Directions for this task:
Can the data below be set down again exactly, line for line?

(User interface change data)
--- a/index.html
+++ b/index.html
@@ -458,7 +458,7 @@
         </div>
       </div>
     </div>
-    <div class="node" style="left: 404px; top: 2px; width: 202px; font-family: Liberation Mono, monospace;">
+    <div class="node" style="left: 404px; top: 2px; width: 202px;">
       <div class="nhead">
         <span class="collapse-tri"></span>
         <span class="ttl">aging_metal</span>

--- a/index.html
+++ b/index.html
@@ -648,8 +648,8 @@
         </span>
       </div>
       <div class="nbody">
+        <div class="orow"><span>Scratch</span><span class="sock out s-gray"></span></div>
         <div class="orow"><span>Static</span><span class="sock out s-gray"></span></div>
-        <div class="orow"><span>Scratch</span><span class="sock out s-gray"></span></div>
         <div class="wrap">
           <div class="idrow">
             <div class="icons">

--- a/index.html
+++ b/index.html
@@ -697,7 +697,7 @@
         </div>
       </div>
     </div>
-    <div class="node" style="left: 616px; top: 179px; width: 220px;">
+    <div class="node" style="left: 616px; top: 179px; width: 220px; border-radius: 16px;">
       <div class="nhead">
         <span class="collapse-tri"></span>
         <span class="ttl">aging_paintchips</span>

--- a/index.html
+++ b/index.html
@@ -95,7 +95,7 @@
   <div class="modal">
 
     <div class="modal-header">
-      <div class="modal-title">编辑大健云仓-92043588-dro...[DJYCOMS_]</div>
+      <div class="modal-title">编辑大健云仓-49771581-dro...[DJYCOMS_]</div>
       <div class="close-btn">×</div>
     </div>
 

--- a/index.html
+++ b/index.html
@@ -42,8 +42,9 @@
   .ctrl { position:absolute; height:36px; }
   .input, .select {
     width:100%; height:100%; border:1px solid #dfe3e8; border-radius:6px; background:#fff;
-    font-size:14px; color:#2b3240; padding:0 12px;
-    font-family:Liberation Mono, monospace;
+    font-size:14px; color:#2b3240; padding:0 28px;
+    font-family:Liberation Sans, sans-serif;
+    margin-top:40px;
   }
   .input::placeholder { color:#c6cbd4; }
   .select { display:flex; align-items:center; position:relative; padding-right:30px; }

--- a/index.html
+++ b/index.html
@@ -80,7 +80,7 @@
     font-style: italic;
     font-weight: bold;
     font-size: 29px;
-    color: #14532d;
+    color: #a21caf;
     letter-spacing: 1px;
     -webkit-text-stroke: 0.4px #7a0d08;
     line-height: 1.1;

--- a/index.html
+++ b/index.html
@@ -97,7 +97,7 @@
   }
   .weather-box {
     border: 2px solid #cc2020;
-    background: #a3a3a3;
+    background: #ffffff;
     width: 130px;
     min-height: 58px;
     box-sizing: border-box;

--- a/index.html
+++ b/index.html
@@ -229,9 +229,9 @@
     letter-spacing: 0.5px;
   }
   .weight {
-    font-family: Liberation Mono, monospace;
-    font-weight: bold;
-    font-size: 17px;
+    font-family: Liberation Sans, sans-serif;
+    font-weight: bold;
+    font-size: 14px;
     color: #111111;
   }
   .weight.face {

Response box:
--- a/index.html
+++ b/index.html
@@ -458,7 +458,7 @@
         </div>
       </div>
     </div>
-    <div class="node" style="left: 404px; top: 2px; width: 202px; font-family: Liberation Mono, monospace;">
+    <div class="node" style="left: 404px; top: 2px; width: 202px;">
       <div class="nhead">
         <span class="collapse-tri"></span>
         <span class="ttl">aging_metal</span>

--- a/index.html
+++ b/index.html
@@ -648,8 +648,8 @@
         </span>
       </div>
       <div class="nbody">
+        <div class="orow"><span>Scratch</span><span class="sock out s-gray"></span></div>
         <div class="orow"><span>Static</span><span class="sock out s-gray"></span></div>
-        <div class="orow"><span>Scratch</span><span class="sock out s-gray"></span></div>
         <div class="wrap">
           <div class="idrow">
             <div class="icons">

--- a/index.html
+++ b/index.html
@@ -697,7 +697,7 @@
         </div>
       </div>
     </div>
-    <div class="node" style="left: 616px; top: 179px; width: 220px;">
+    <div class="node" style="left: 616px; top: 179px; width: 220px; border-radius: 16px;">
       <div class="nhead">
         <span class="collapse-tri"></span>
         <span class="ttl">aging_paintchips</span>

--- a/index.html
+++ b/index.html
@@ -95,7 +95,7 @@
   <div class="modal">
 
     <div class="modal-header">
-      <div class="modal-title">编辑大健云仓-92043588-dro...[DJYCOMS_]</div>
+      <div class="modal-title">编辑大健云仓-49771581-dro...[DJYCOMS_]</div>
       <div class="close-btn">×</div>
     </div>
 

--- a/index.html
+++ b/index.html
@@ -42,8 +42,9 @@
   .ctrl { position:absolute; height:36px; }
   .input, .select {
     width:100%; height:100%; border:1px solid #dfe3e8; border-radius:6px; background:#fff;
-    font-size:14px; color:#2b3240; padding:0 12px;
-    font-family:Liberation Mono, monospace;
+    font-size:14px; color:#2b3240; padding:0 28px;
+    font-family:Liberation Sans, sans-serif;
+    margin-top:40px;
   }
   .input::placeholder { color:#c6cbd4; }
   .select { display:flex; align-items:center; position:relative; padding-right:30px; }

--- a/index.html
+++ b/index.html
@@ -80,7 +80,7 @@
     font-style: italic;
     font-weight: bold;
     font-size: 29px;
-    color: #14532d;
+    color: #a21caf;
     letter-spacing: 1px;
     -webkit-text-stroke: 0.4px #7a0d08;
     line-height: 1.1;

--- a/index.html
+++ b/index.html
@@ -97,7 +97,7 @@
   }
   .weather-box {
     border: 2px solid #cc2020;
-    background: #a3a3a3;
+    background: #ffffff;
     width: 130px;
     min-height: 58px;
     box-sizing: border-box;

--- a/index.html
+++ b/index.html
@@ -229,9 +229,9 @@
     letter-spacing: 0.5px;
   }
   .weight {
-    font-family: Liberation Mono, monospace;
-    font-weight: bold;
-    font-size: 17px;
+    font-family: Liberation Sans, sans-serif;
+    font-weight: bold;
+    font-size: 14px;
     color: #111111;
   }
   .weight.face {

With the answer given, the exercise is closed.